▸ DATASET CONTENT
╭──
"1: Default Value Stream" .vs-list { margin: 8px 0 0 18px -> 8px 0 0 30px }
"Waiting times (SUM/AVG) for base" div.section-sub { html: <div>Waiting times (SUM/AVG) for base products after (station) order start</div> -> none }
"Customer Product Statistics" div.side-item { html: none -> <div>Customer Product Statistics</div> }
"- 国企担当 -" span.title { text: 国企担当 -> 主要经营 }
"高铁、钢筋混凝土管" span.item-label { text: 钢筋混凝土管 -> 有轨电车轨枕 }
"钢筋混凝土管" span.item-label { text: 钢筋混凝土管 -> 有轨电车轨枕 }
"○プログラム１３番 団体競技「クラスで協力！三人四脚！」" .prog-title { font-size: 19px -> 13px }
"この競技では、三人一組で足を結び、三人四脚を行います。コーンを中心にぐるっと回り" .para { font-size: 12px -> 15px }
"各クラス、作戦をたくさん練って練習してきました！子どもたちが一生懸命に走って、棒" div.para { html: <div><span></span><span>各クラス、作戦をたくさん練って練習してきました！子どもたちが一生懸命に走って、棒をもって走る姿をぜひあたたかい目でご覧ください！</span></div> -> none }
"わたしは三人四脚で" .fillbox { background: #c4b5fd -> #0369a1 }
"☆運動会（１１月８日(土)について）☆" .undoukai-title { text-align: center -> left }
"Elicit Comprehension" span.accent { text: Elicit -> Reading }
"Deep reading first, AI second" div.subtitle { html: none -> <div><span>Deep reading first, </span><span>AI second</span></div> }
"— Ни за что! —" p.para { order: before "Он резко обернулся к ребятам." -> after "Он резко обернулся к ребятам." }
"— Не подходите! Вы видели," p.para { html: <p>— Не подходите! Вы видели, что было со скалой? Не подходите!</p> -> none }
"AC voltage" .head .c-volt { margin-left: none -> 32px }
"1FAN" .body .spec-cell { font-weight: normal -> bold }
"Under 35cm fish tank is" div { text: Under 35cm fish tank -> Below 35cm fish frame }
╰──
▸ THE TASK
Scan the records above and report every line with the string "margin".

▸ OUTPUT BELOW
"1: Default Value Stream" .vs-list { margin: 8px 0 0 18px -> 8px 0 0 30px }
"AC voltage" .head .c-volt { margin-left: none -> 32px }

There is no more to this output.